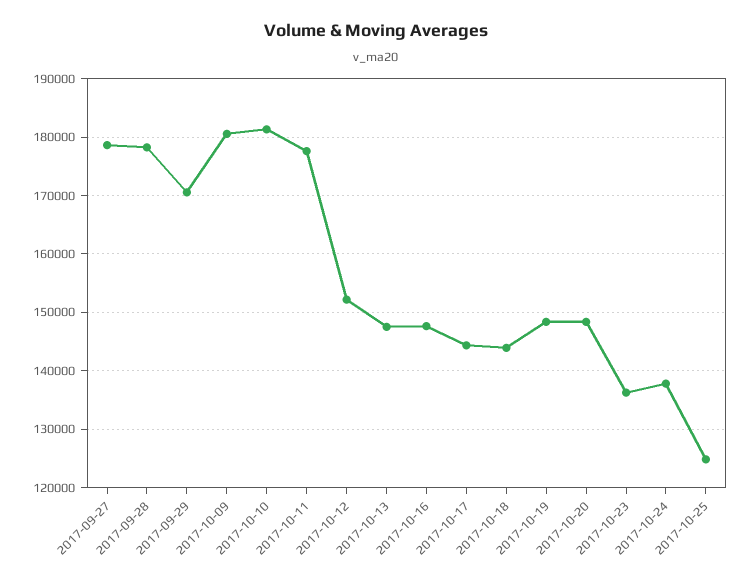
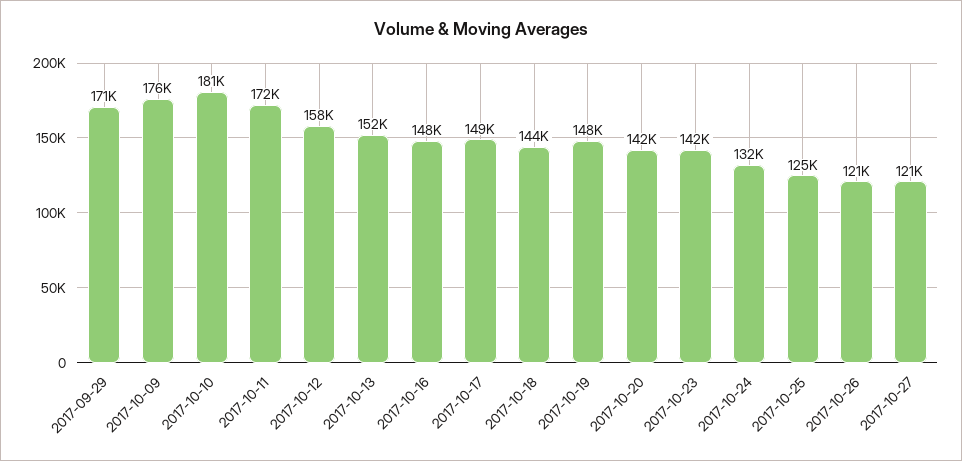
2017-09-27: 178000 -> none
2017-09-28: 178000 -> none
2017-10-09: 180000 -> 176000
2017-10-11: 178000 -> 172000
2017-10-12: 152000 -> 158000
2017-10-13: 148000 -> 152000
2017-10-17: 144000 -> 149000
2017-10-20: 148000 -> 142000
2017-10-23: 136000 -> 142000
2017-10-24: 138000 -> 132000
2017-10-26: none -> 121000
2017-10-27: none -> 121000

◆ About this exercise
Taking the line with "2017-10-20: 148000 -> 142000" as the start and the last line of the data above as the end, write out those two lines and every line between them exactly, and only those.

◆ Solution for this problem
2017-10-20: 148000 -> 142000
2017-10-23: 136000 -> 142000
2017-10-24: 138000 -> 132000
2017-10-26: none -> 121000
2017-10-27: none -> 121000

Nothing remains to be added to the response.